Because again, like I saw some videos like of people trying it and it's like at least like their model is very fast. So at least like that could, I don't know, like change my perception probably like, like, okay, maybe I still have to do like 10 re-rolls, but like, like the amount of time I need to wait is different.

So maybe, yes. I don't know. Like, like in terms of perspective, again, I see some tiny things somewhere like that, that makes me wonder about the future. Like I see some very little few things here and there. But yeah, I think like to, like for me to actually say, okay, I can trust whatever, like I can trust in general what it spits out or what it gets from, from, from, from my thoughts.

Yeah. I think it would be still hard for me to use. Like at least again, to, to my like field scopes, like, like even on my open source project. Like I think I could try to like do some like annoying stuff from granny and like, but still feel risky.

Try some repo cases. They are fun. They're really fun. Or just see what it does if you just let it loose on an open source project. I did this a bunch of mini changes. Like, I just want to see how adventurous that it gets. And it, it gets bloody adventurous.

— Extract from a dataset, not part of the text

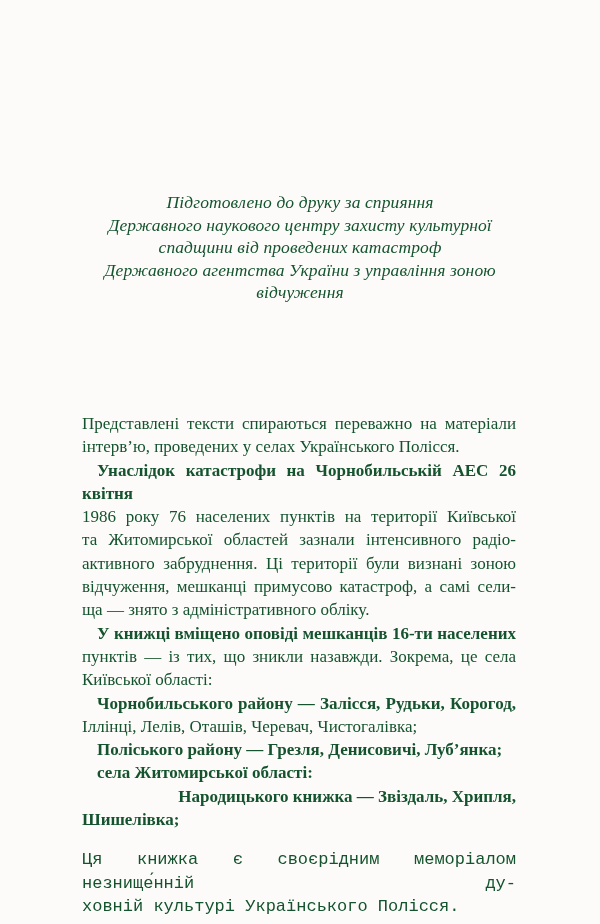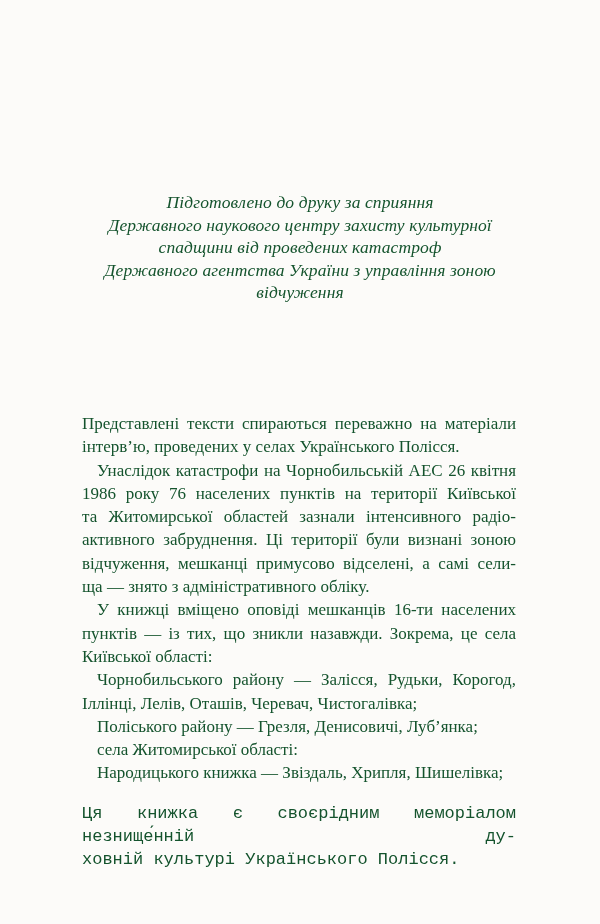"Унаслідок катастрофи на Чорнобильській" .ln.ind { font-weight: none -> bold }
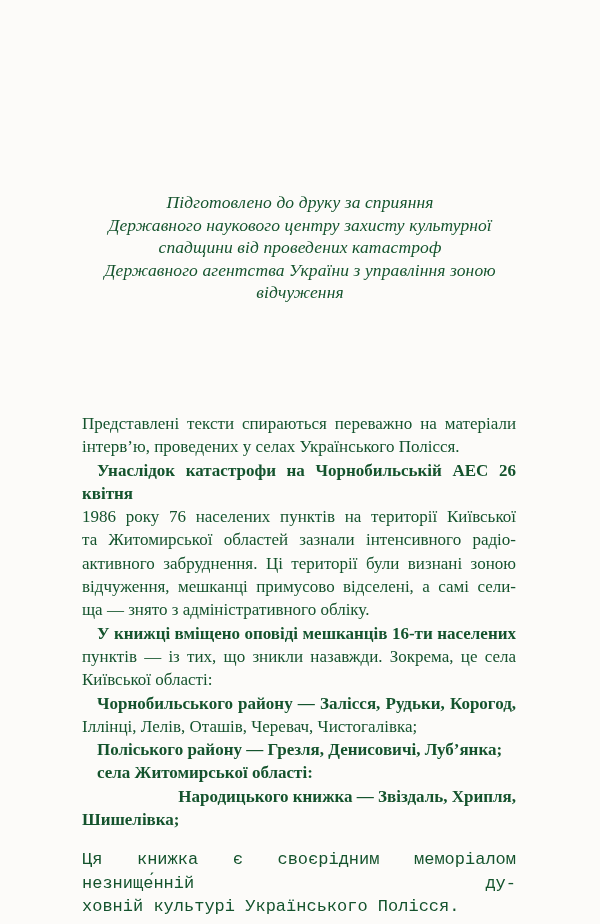"відчуження, мешканці примусово" div.ln { text: відселені -> катастроф }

This is interesting. I don't know. Like the vast majority of things, like I get annoyed on my projects, like Windows related stuff because I had like this terrible, terrible idea to support Windows where I just could say like, no, but anyways, like, and, and, and I tried once. But you know what?

So fun thing. I had this situation very recently. I don't have, I have a Windows computer, but like, I don't want to boot for like one stupid bug fix. So one of the things that I did is like, I told Claude to fix the problem. It knows it's on a Mac and I told it, look, you can commit to a branch, you can push to GitHub, and then you can run the gh command to pull on the status report.

And so it actually iterated while committing to GitHub and use the GitHub runner as a Windows machine. It was, it was marvelous. It took it like three hours, but it was working. And I think it's like, it's kind of fun. Yeah. I mean, I could try for that, like, but yeah.

It was nice talking. Yes, absolutely. But thanks for, thanks. Yeah. Thank you. It was nice.